Virgin Mobile U.S.A., L.P. v. Commonwealth ex rel. Commercial Mobile Radio Service

448 S.W.3d 241, 2014 Ky. LEXIS 632, 2014 WL 4116480
CourtKentucky Supreme Court
DecidedAugust 21, 2014
DocketNos. 2012-SC-000621-DG, 2012-SC-000626-DG
StatusPublished
Cited by5 cases

This text of 448 S.W.3d 241 (Virgin Mobile U.S.A., L.P. v. Commonwealth ex rel. Commercial Mobile Radio Service) is published on Counsel Stack Legal Research, covering Kentucky Supreme Court primary law. Counsel Stack provides free access to over 12 million legal documents including statutes, case law, regulations, and constitutions.

Bluebook
Virgin Mobile U.S.A., L.P. v. Commonwealth ex rel. Commercial Mobile Radio Service, 448 S.W.3d 241, 2014 Ky. LEXIS 632, 2014 WL 4116480 (Ky. 2014).

Opinion

Opinion of the Court by

Justice VENTERS.

Appellant/Cross-Appellee, Virgin Mobile USA (Virgin), appeals from an opinion of the Court of Appeals that affirmed a summary judgment entered in the Jefferson [243]*243Circuit Court. The circuit court had concluded that Virgin was indebted to the Appellee/Cross-Appellant, Commercial Mobile Radio Emergency Service Telecommunications Board (CMRS Board, or the Board) in the sum of $547,945.67 in commercial mobile radio service (CMRS) charges that Virgin was required to collect and remit to the CMRS Board. Virgin had claimed that it owed nothing to the Board. The Jefferson Circuit Court also awarded attorneys’ fees to the Board, but the Court of Appeals reversed that award. The CMRS Board cross-appeals from that portion of the Court of Appeals’ opinion. The essential facts are not in dispute. Upon our review, we conclude that Virgin is indebted to the CMRS Board in the sum of $286,807.20, not $547,945.67, and therefore, we affirm in part and reverse in part. With respect to the attorneys’ fee issue, we reverse the Court of Appeals and remand the case to the Jefferson Circuit Court for consideration of that issue in light of this opinion.

I. FACTUAL AND PROCEDURAL BACKGROUND

For many years the General Assembly has provided a mechanism for taxing telephone service to provide funding for the state’s system of 911-emergency service. In 1984, the legislature authorized local governments to impose a special tax upon telephone service to finance local 911-emergency systems. See KRS 65.760. Of course, at that time virtually all telephone communications were conducted through wires strung between poles, and the 911-emergency service systems were designed accordingly. They were not compatible with the new technologies for wireless cellular telephone service.

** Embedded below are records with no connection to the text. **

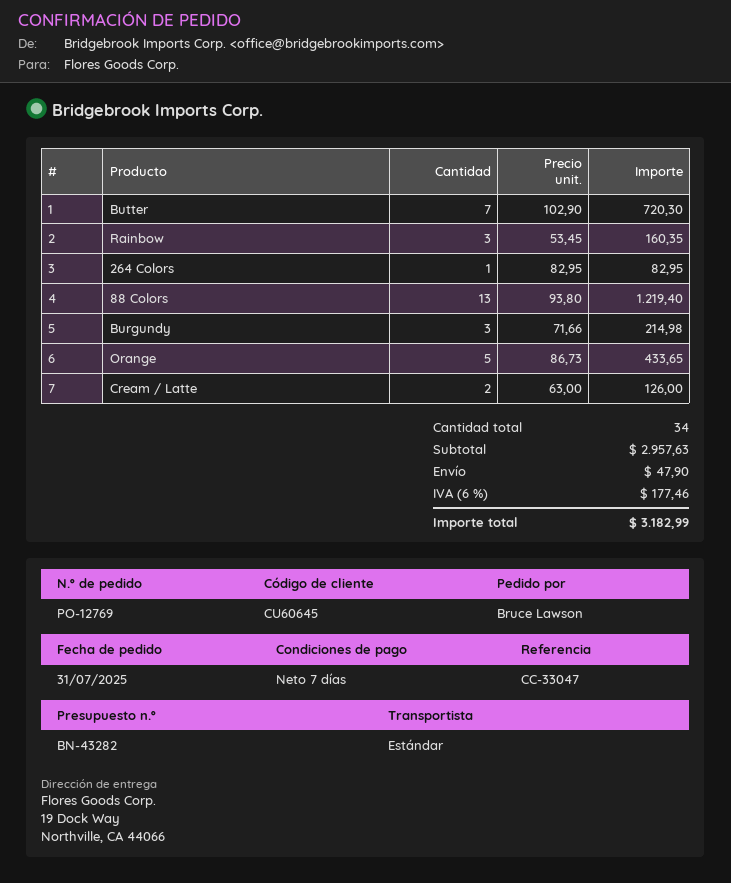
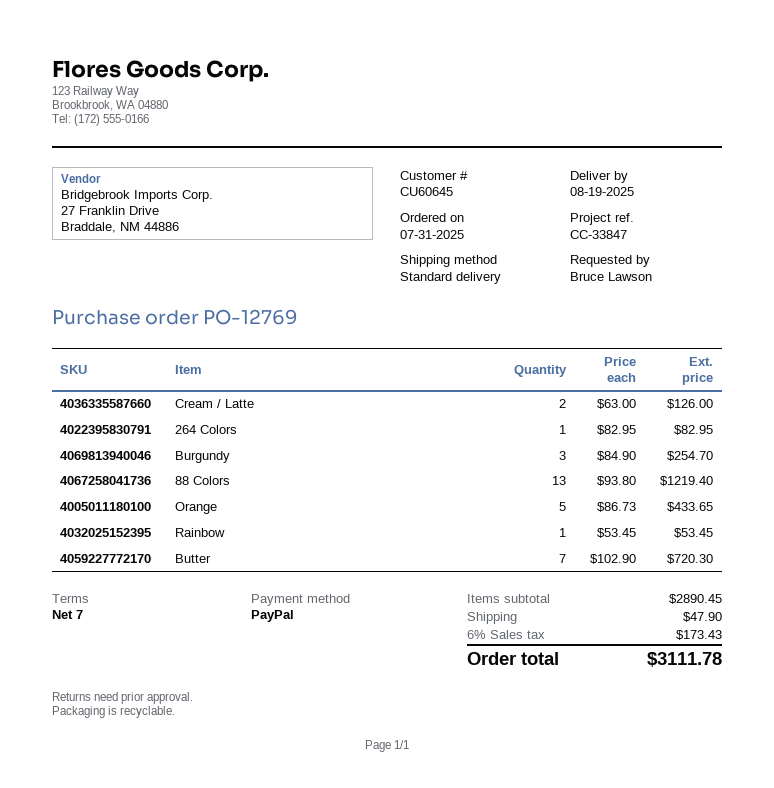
reference: CC-33047 -> CC-33847
Rainbow: 3 x 53.45 = 160.35 -> 1 x 53.45 = 53.45
Burgundy: 3 x 71.66 = 214.98 -> 3 x 84.90 = 254.70
subtotal: 2957.63 -> 2890.45
tax: 6% = 177.46 -> 6% = 173.43
total: 3182.99 -> 3111.78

In 1998, with the burgeoning popularity of wireless and mobile cellular telephone service, the General Assembly created the Commercial Mobile Radio Service Emergency Telecommunications Board, now known as the CMRS Board.1 The legislature also created the “CMRS fund.”2 To cover the costs associated with the extension of 911-emergency service to mobile telephone users, KRS 65.7629(3) directed the Board to collect a CMRS service charge of $0.70 per month per CMRS connection.3 KRS 65.7629(3) also provided that “The CMRS service charge [ ] shall be collected in accordance with KRS 65.7635 beginning August 15,1998.”

A “CMRS provider” is an entity that provides mobile telephone service to a mobile phone user.4 Each CMRS provider was designated by KRS 65.7635(1) as “a collection agent for the CMRS fund.” KRS 65.7635(1) mandated that each CMRS provider:

shall, as part of the provider’s normal monthly billing process, collect the CMRS service charges levied upon CMRS connections under KRS 65.7629(3) from each CMRS connection to whom the billing provider provides CMRS. Each billing provider shall list the CMRS service charge as a separate entry on each bill which includes CMRS service charge.

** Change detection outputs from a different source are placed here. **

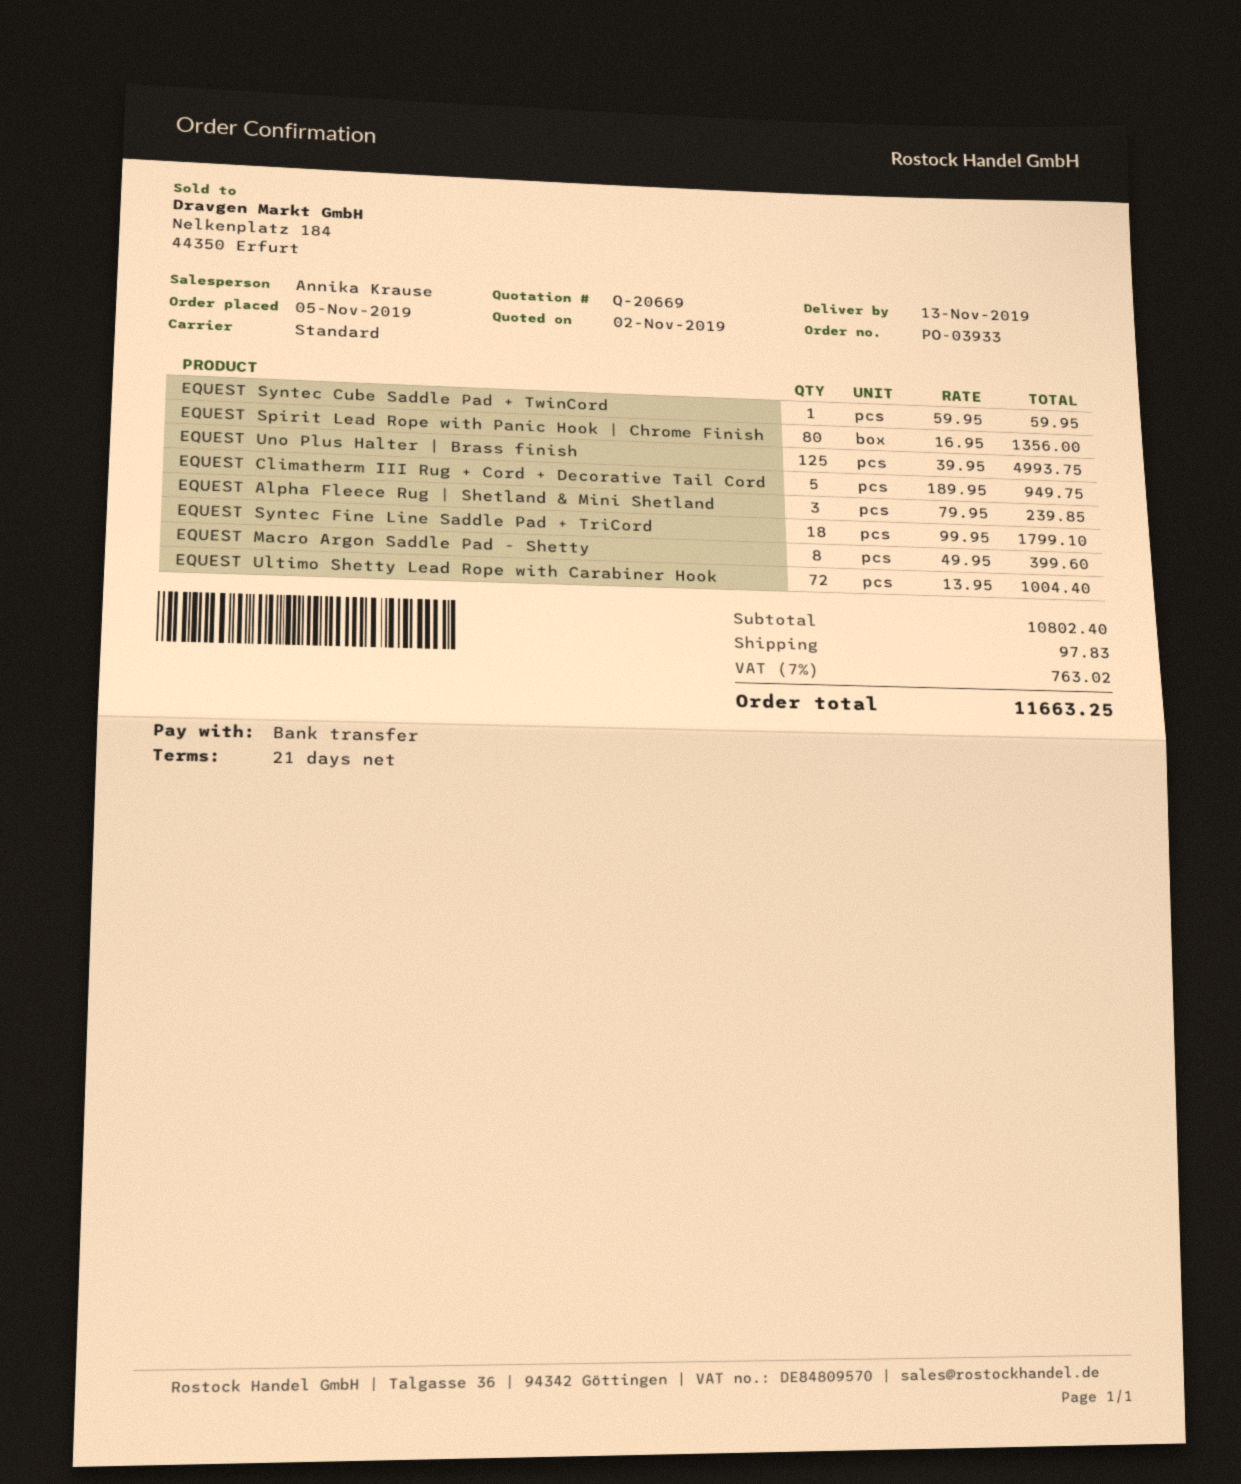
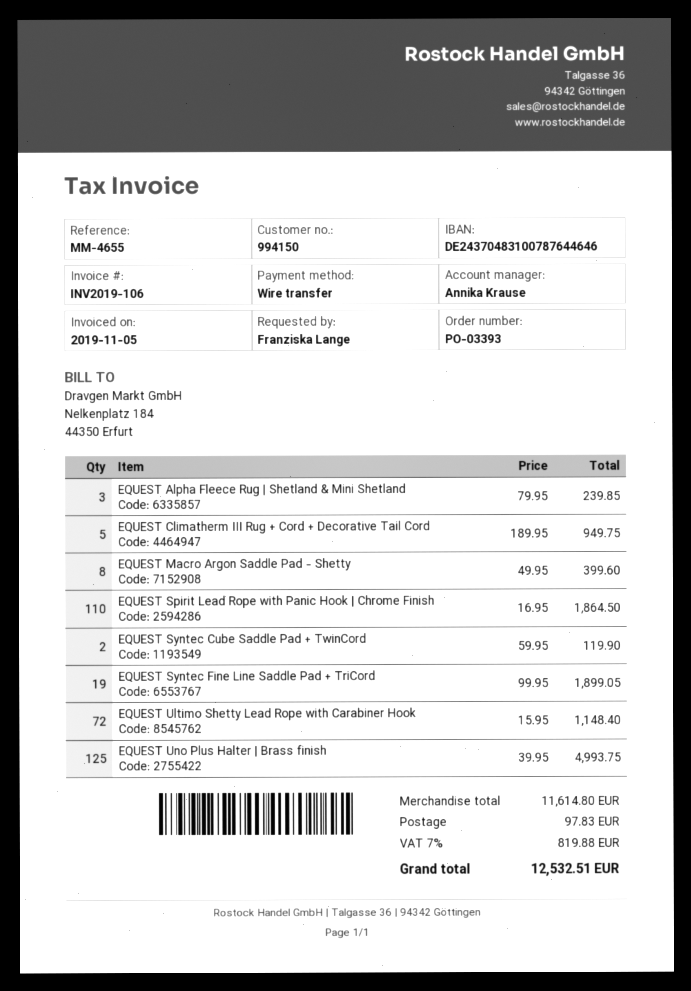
order number: PO-03933 -> PO-03393
EQUEST Syntec Cube Saddle Pad + TwinCord: 1 x 59.95 = 59.95 -> 2 x 59.95 = 119.90
EQUEST Spirit Lead Rope with Panic Hook | Chrome Finish: 80 x 16.95 = 1356.00 -> 110 x 16.95 = 1864.50
EQUEST Syntec Fine Line Saddle Pad + TriCord: 18 x 99.95 = 1799.10 -> 19 x 99.95 = 1899.05
EQUEST Ultimo Shetty Lead Rope with Carabiner Hook: 72 x 13.95 = 1004.40 -> 72 x 15.95 = 1148.40
subtotal: 10802.40 -> 11614.80
tax: 7% = 763.02 -> 7% = 819.88
total: 11663.25 -> 12532.51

KRS 65.7635(2) clarifies that mobile service providers have no obligation to take legal action against customers who fail to pay the service charge. Rather, the statute provides that actions against delinquent CMRS customers would be “initi[244]*244ated by the state on behalf of the [CMRS] board[.]”

This statutory scheme for assessing and collecting the CMRS service charge was obviously designed and intended to integrate seamlessly into what was then the only mode of selling mobile telephone service to consumers: a CMRS service provider such as AT & T Mobility or Sprint entered into a fixed contract with a customer to provide mobile phone service for an extended period, typically two years. The customer was assigned a mobile telephone number (a “CMRS connection”) and was billed each month at the contract rate. Adding the CMRS service charge of $0.70 per month as a separate item on each monthly bill was a.simple, almost natural, way to collect the service charge.

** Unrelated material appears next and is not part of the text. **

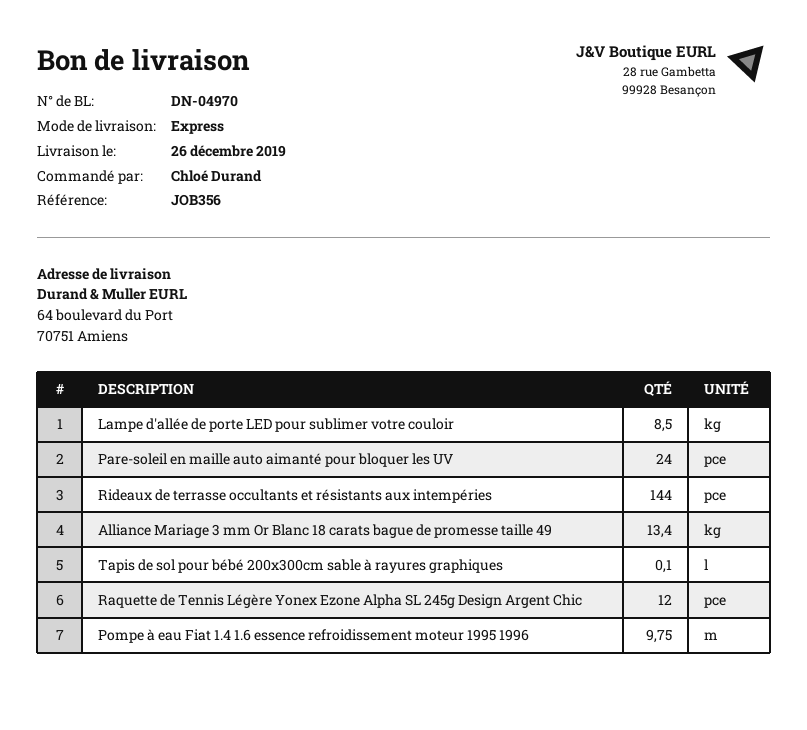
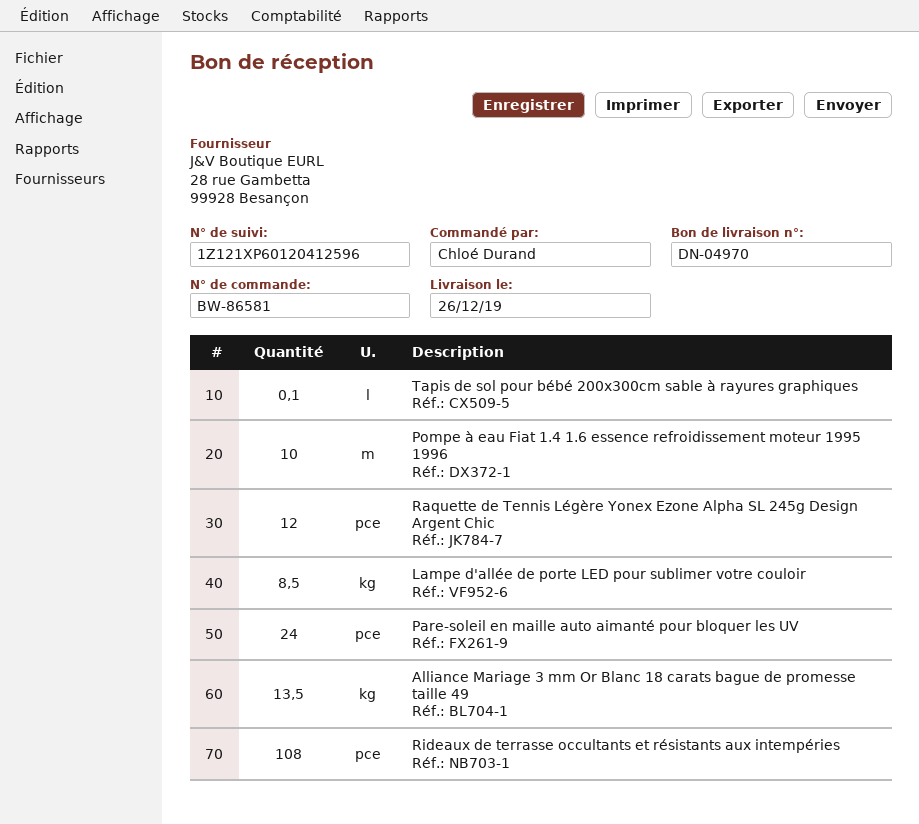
Rideaux de terrasse occultants et résistants aux intempéries: 144 -> 108
Alliance Mariage 3 mm Or Blanc 18 carats bague de promesse taille 49: 13.4 -> 13.5
Pompe à eau Fiat 1.4 1.6 essence refroidissement moteur 1995 1996: 9.75 -> 10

It was against this statutory backdrop that Virgin began doing business in Kentucky as a CMRS provider in August 2002. Unlike the conventional providers of mobile telephone service, Virgin structured its service on a new business model, marketing its service to a customer base with different abilities and needs. Virgin recognized that some potential consumers of mobile telephone service, especially individuals with low incomes, did not have the credit to qualify for an extended contract with a conventional service provider, or had no fixed mailing address for receiving monthly bills; other potential customers included individuals who, for a variety of reasons, could not or would not commit to the conventional fixed-period billing contract. For all of those consumers, Virgin developed a pre-paid mobile telephone service, selling telephones with pre-paid phone service in retail outlets like Wal-Mart.

Purchasers of pre-paid mobile service received a mobile telephone with a CMRS connection, and a fixed quantity of wireless telephone service. Since pre-paid CMRS service was purchased at a retail outlet, consumers of the service did not deal directly with a CMRS provider, and thereafter had no relationship with a CMRS provider except for the occasional purchase of additional minutes of phone service. Significantly, users of pre-paid mobile telephones never received a monthly bill. Because their mobile phone service was paid for prior to using it, they never had an unpaid balance for prior phone service for which they could be billed. Under the prepaid-CMRS plan, collecting the CMRS service charge in a manner consistent with the mandate of KRS 65.7635(1) was not physically or conceptually possible because prepaid CMRS users and providers had no “normal monthly billing” cycle. At this point, it is necessary to note that in 2002, the General Assembly amended KRS 65.7629(3), to require the CMRS Board to collect the CMRS service charge from each “CMRS connection” with “a place of primary use, as defined in 4 U.S.C. sec. 124, within the Commonwealth.” However, the 2002-amendment made no mention of pre-paid mobile service and it made no change whatsoever to the prescribed method of collecting the service charge set out in KRS 65.7635.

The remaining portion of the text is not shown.